Je n'ai pas commandé de vins et cette cuisine quasi-diététique le supporte très bien. Mais la vraie raison en est bien entendue ailleurs: les prix sont au-delà de ce que je peux tolérer, avec une collection de côtes-rôties de chez Guigal entre 600 et 800€ (pour ce prix, on a un La Tâche chez Christian's , avec le repas). Le déjeuner pour deux s'est élevé à un peu moins de 300€, y compris un service intensément professionel et aimable, avec des attentions de grande maison (on nous avait gardé la même table que nous avions choisie la veille pour le café).

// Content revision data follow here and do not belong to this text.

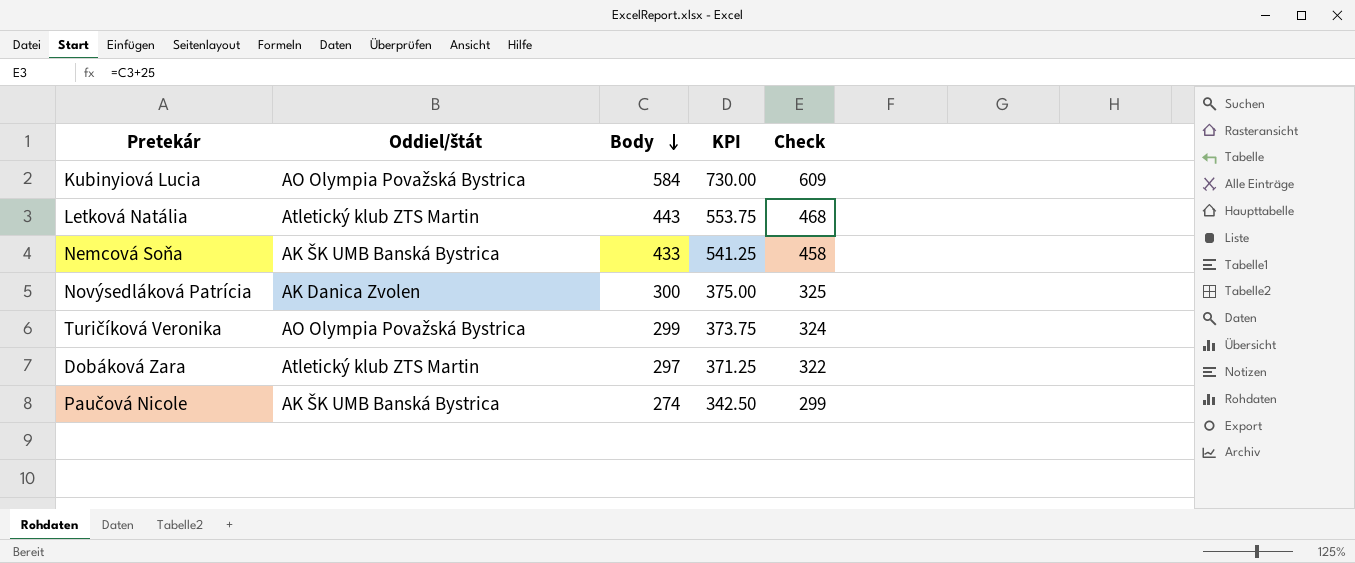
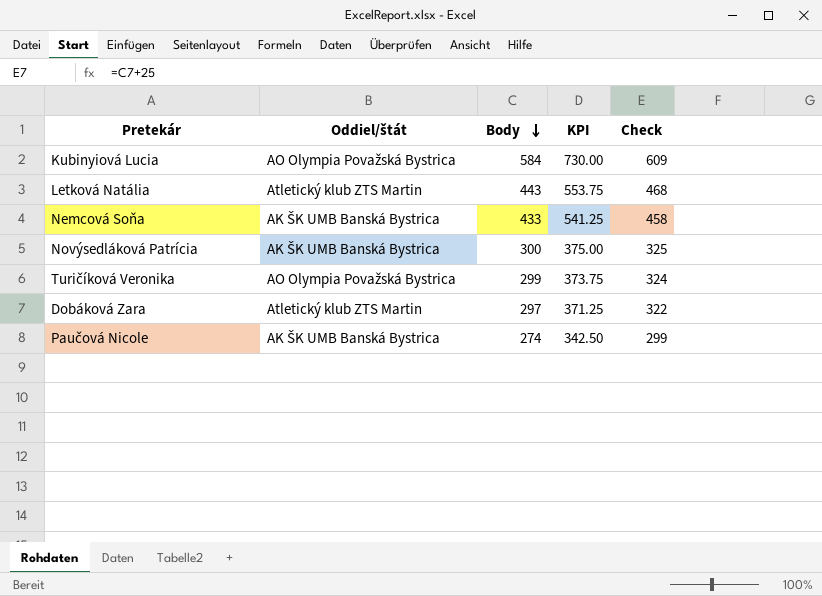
Novýsedláková Patrícia | Oddiel/štát: AK Danica Zvolen -> AK ŠK UMB Banská Bystrica

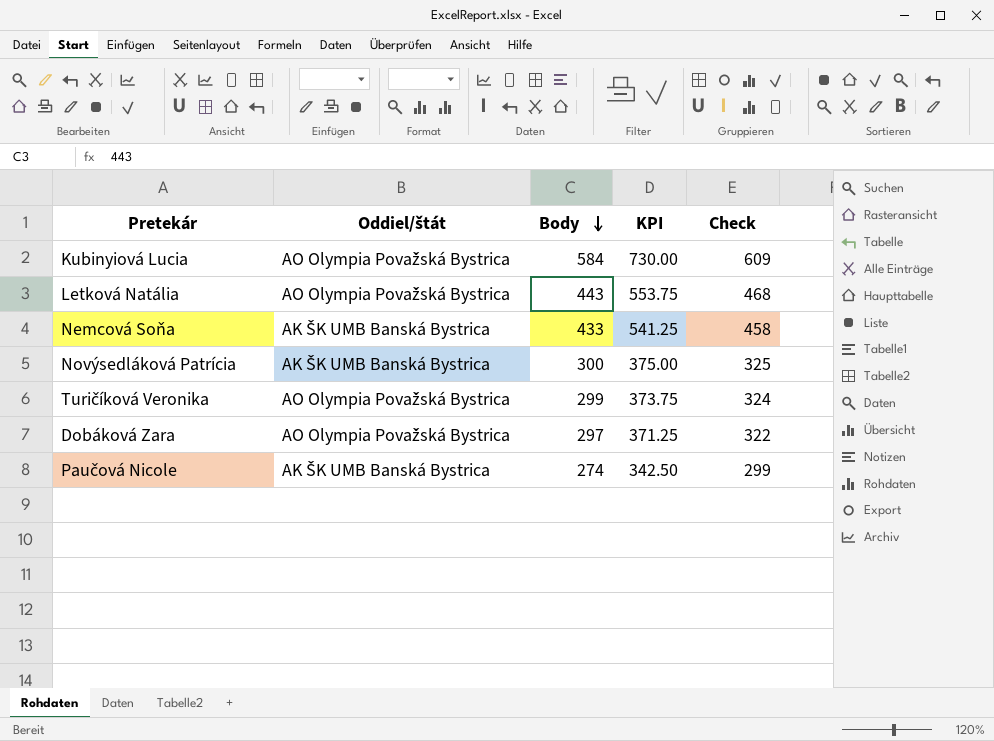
Letková Natália | Oddiel/štát: Atletický klub ZTS Martin -> AO Olympia Považská Bystrica
Dobáková Zara | Oddiel/štát: Atletický klub ZTS Martin -> AO Olympia Považská Bystrica

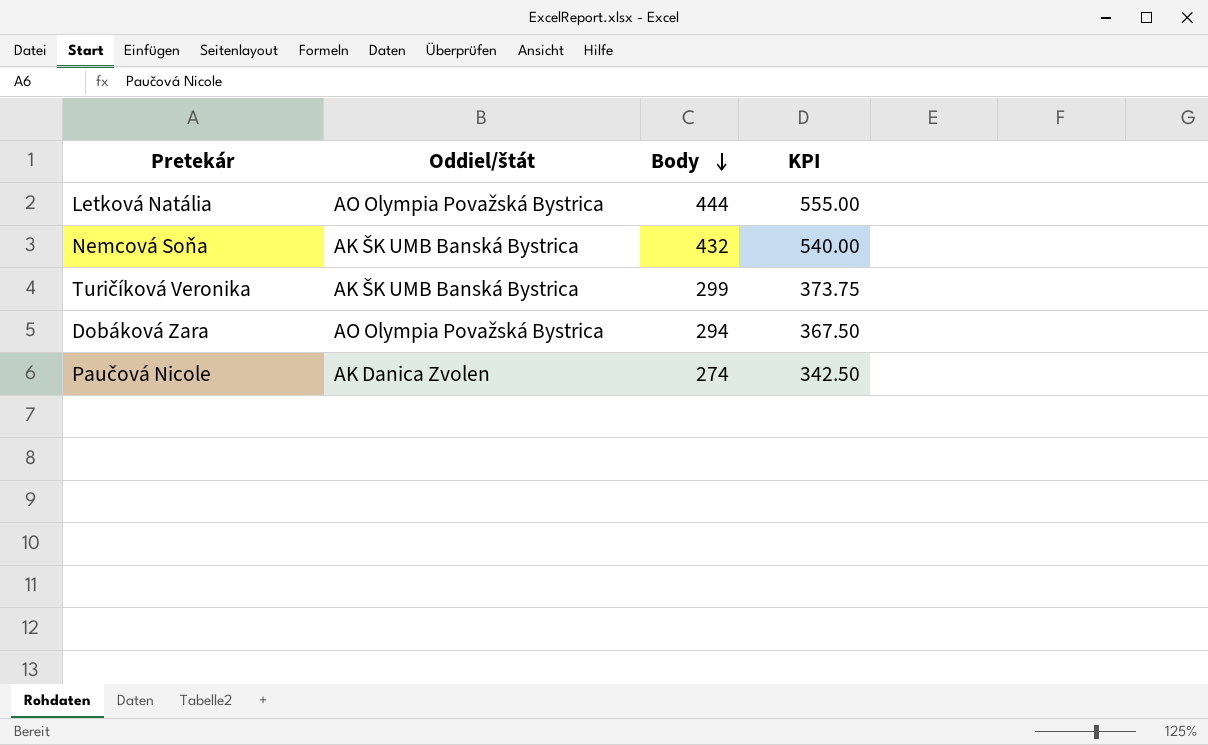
column Check | formula: [Body] + 25 -> none
row Kubinyiová Lucia: AO Olympia Považská Bystrica | 584 | 730.00 | 609 -> none
row Novýsedláková Patrícia: AK ŠK UMB Banská Bystrica | 300 | 375.00 | 325 -> none
Letková Natália | Body: 443 -> 444
Letková Natália | KPI: 553.75 -> 555.00
Nemcová Soňa | Body: 433 -> 432
Nemcová Soňa | KPI: 541.25 -> 540.00
Turičíková Veronika | Oddiel/štát: AO Olympia Považská Bystrica -> AK ŠK UMB Banská Bystrica
Dobáková Zara | Body: 297 -> 294
Dobáková Zara | KPI: 371.25 -> 367.50
Paučová Nicole | Oddiel/štát: AK ŠK UMB Banská Bystrica -> AK Danica Zvolen

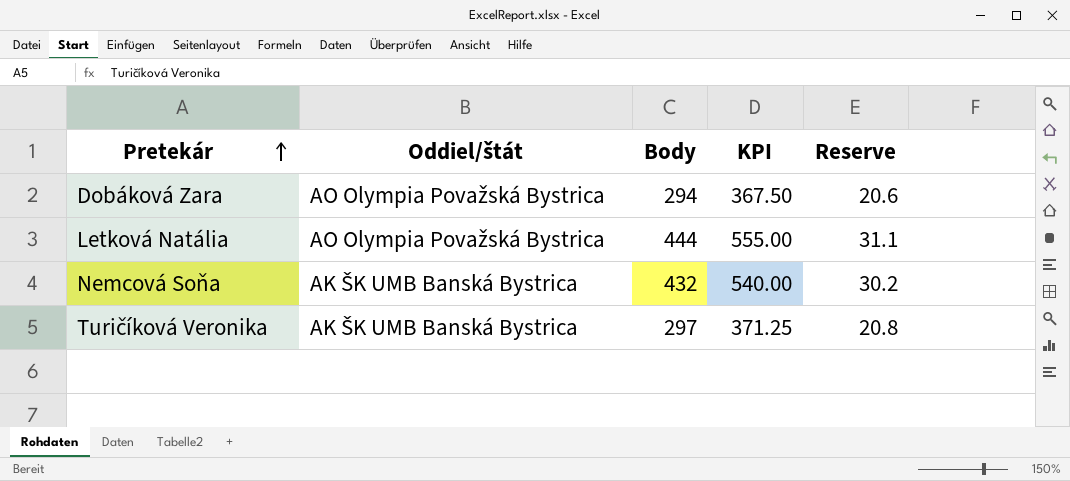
row order: Body descending -> Pretekár ascending
column Reserve | formula: none -> [Body] * 0.07
row Paučová Nicole: AK Danica Zvolen | 274 | 342.50 -> none
Turičíková Veronika | Body: 299 -> 297
Turičíková Veronika | KPI: 373.75 -> 371.25

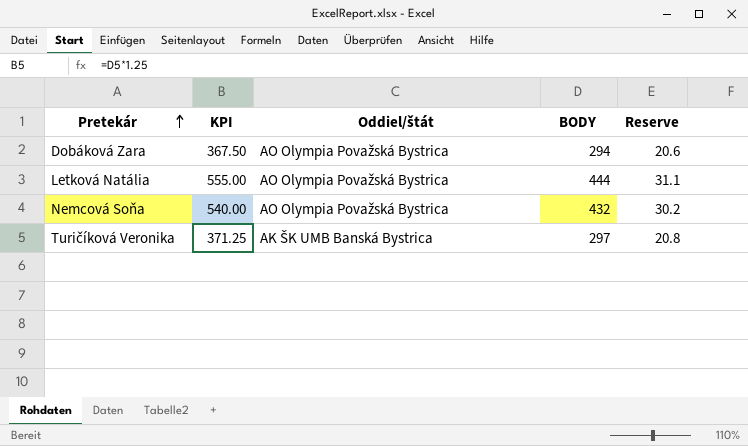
column KPI | position: 4 -> 2
column name: Body -> BODY
Nemcová Soňa | Oddiel/štát: AK ŠK UMB Banská Bystrica -> AO Olympia Považská Bystrica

Ca n'est peut-être que ma propre opinion et un souci qui n'est que le mien, mais, depuis la mort de Bernard Loiseau, ce genre de cuisine, saine, légère, pure mais pas austère pour un sou, et intense, me manquait. Je recommande chaleureusement Winkler. Sur le plan personnel aussi, Winkler rappelle un peu le maître de Saulieu, avec son mélange de force de d'insécurité. Avec un peu de chance, il y aura de la neige à Noël et ce sera l'endroit idéal.

2 commentaires:

yves a dit…

déjà au premier service le bar est trop cuit cela se voit alors au second!!! et puis des produits aussi hors saison que coquille et cèpe je frémis !!! Kolossal ;quoi!!

Julot-les-pinceaux a dit…

Bienvenue sur le site, Yves.

Je ne crois pas que le loup état trop cuit au premier service. Il était souple, brillant, bien blanc (j'ai encore d'autres photos, mais cliquez sur celle où le monsieur épluche le poisson pour regarder de plus près, si vous voulez). Peut-être que votre impression tien au fait que les chairs dans l'assiette se détachent? C'est parce le filet est reconstitué dans l'assiette -- avec sa cuillère et sa fourchette, le pauvre garçon n'avait aucune chance de tirer un filet cuit entier.

Quand aux produits hors saison, je suis d'accord -- mais enfin les Saint Jacques étaient des Etats-Unis, pas du freezer.